By Rev. Sally Harris
United Church of Canada
April 27, 2003
Text: John 20:19-29
 

O Life-giving God,
Unlock our hearts
…that we may feel the presence of the Christ.

Unclench our hands
…that we may reach out to each other.

Open our mouths
…that we may drink in the delight of life.

Unclog our ears
…that we may hear your agony in our inhumanity.

Open our eyes
…that we may see the Christ in all of our life together. Amen

Lock down…
It is our first response to fear, change, the unknown

Lock down…
It is our first response to that which is other than ourselves.

Lock down…
Shut the door, lock the door, close the window, lock the window,

Seal the tomb with a great stone…
find the duct tape…
buy a mask…
Lock down…
isolating ourselves…
…fearing arrest, hide

Isolate others…
identify the dissenter by color, creed, sexual orientation, arrest, terrorize,

For fear of being terrorized…
…for fear of the difference
…for fear

Lock down…
Seal the tomb…
Lock the door…
Buy a gun…

The story of Thomas is the one we read every Sunday after Easter…
it is the world we now live in.

A remarkable speech for our embattled times was made by Susan Sontag, a long time activist and author for human rights. Her keynote speech was for the presentation of the Oscar Romero Award to the Israeli soldiers’ movement that states: “there’s a limit to what we are willing to do, whether as citizens or as soldiers.” It is an Israeli peace group that has taken on the task of supporting soldiers who refuse assignments of a repressive or aggressive nature. Sontag considers in sober and moving terms what it means to resist, to refuse your service to your own state, to oppose the mainstream opinions of your own society, and while it is directed at the situation in Israel today, it is no less applicable to the story of Thomas or this our celebration of being an affirming congregation. She begins by saying:

Let’s start with risk. The risk of being punished. The risk of being isolated. The risk of being injured or killed. The risk of being scorned. For all of us, it is hard to break ranks; to incur the disapproval, the censure, the violence of an offended majority with a different idea of loyalty. We shelter under banner-words like justice, peace, reconciliation that enroll us in new, if much smaller and relatively powerless communities of the like-minded. To fall out of step with one’s tribe; to step beyond one’s tribe into a world that is larger mentally but smaller numerically – if alienation or dissidence is not your habitual or gratifying posture, this is a complex, difficult process. It is hard to defy the wisdom of the tribe: the wisdom that values the lives of members of the tribe above all others. It will always be unpopular – it will always be deemed unpatriotic (and I add it will sometimes be deemed unchristian) – to say that the lives of the members of the other tribe are as valuable as one’s own.

It is easier to give one’s allegiance to those we know, to those we see, to those with whom we are embedded, to those with whom we share – as we may – a community of fear.

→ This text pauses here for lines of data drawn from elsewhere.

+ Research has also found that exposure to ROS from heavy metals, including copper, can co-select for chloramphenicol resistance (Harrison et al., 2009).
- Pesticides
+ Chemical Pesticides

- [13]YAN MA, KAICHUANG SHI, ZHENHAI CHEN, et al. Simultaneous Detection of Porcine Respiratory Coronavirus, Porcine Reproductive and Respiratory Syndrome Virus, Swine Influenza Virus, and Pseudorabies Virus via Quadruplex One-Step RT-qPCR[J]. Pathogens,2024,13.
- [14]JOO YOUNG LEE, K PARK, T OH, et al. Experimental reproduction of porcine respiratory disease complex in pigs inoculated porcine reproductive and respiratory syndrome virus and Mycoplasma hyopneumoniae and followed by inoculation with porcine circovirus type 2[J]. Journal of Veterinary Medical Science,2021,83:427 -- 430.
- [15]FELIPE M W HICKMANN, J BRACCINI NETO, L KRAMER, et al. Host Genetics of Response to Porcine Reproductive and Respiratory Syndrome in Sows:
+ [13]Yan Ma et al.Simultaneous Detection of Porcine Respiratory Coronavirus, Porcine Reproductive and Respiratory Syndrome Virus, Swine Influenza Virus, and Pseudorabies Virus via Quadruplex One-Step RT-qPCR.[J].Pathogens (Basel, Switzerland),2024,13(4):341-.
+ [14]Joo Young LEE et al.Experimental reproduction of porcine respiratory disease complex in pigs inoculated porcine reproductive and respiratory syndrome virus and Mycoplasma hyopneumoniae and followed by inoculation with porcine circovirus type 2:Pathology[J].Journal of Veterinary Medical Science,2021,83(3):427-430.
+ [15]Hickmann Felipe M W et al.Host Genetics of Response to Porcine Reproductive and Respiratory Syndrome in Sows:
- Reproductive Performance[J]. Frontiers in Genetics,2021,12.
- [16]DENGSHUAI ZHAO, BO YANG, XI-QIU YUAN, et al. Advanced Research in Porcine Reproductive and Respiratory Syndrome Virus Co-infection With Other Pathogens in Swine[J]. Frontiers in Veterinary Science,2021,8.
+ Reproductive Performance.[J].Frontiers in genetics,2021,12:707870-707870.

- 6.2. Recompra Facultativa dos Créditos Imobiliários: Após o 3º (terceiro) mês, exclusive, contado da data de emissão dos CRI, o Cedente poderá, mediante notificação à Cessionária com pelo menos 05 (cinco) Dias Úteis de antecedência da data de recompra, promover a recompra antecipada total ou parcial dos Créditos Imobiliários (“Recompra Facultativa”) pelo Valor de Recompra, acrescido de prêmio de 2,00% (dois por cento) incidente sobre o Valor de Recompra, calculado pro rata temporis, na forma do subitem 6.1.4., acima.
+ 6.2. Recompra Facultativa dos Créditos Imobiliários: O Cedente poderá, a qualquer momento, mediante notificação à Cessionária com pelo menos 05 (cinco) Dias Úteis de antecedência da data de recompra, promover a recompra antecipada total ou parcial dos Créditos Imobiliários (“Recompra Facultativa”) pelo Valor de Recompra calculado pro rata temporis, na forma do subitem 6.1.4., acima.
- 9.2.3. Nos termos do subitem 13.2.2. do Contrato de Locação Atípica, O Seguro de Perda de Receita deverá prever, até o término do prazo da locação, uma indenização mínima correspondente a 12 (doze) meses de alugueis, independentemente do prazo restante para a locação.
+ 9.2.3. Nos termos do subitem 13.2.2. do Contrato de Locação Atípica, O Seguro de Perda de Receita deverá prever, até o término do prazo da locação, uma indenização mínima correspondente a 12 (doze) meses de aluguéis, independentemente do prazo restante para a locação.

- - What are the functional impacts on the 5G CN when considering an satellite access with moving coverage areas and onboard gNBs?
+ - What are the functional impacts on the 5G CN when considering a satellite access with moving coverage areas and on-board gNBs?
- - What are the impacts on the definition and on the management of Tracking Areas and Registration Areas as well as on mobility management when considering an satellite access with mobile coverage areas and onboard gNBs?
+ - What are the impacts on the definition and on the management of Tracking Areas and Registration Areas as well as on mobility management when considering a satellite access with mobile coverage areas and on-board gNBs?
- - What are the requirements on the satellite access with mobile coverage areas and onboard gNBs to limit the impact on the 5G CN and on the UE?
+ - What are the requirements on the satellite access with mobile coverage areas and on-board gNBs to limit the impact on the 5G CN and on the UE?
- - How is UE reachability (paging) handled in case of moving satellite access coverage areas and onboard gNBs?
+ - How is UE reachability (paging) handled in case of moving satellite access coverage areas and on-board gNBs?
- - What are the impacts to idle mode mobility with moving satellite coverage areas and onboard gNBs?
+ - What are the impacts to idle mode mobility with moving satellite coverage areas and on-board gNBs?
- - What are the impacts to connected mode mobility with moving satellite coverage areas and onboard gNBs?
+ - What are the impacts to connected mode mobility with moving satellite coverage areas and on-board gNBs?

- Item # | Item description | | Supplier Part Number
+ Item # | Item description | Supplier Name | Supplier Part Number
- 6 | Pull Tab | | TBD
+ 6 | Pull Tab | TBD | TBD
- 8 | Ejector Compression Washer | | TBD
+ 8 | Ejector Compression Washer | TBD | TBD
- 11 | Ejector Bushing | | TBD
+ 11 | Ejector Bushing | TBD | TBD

Let’s not underestimate the force of what we oppose. Let’s not underestimate the retaliation that may be visited on those who dare to dissent from the brutalities and repressions thought justified by the fears of the majority.

Fear binds people together. And fear disperses them. Courage inspires communities: the courage of an example – for courage is as contagious as fear.


 

When it was evening on that day, the first day of the week, and the doors were locked for fear…
Eight days later, the disciples were again in the house, and Thomas was with them. The doors were shut…

While Jesus was with them, his disciples showed fortitude and flexibility. They didn’t quite get it, but they were willing to try. When Jesus departed, however, fear took over. Except for a handful who ventured to the tomb, most disciples went into hiding. They locked the doors. When Jesus breached those doors, Thomas’ instinct was to lock another door.

That is the way it went. When the Spirit freed them on Pentecost, they found other doors to lock. The Jerusalem branch wanted to lock down The Way as a subset of Judaism. The Corinthians tried to lock out all but the charismatic. Paul wrestled with this locking-down tendency but had his own version of it.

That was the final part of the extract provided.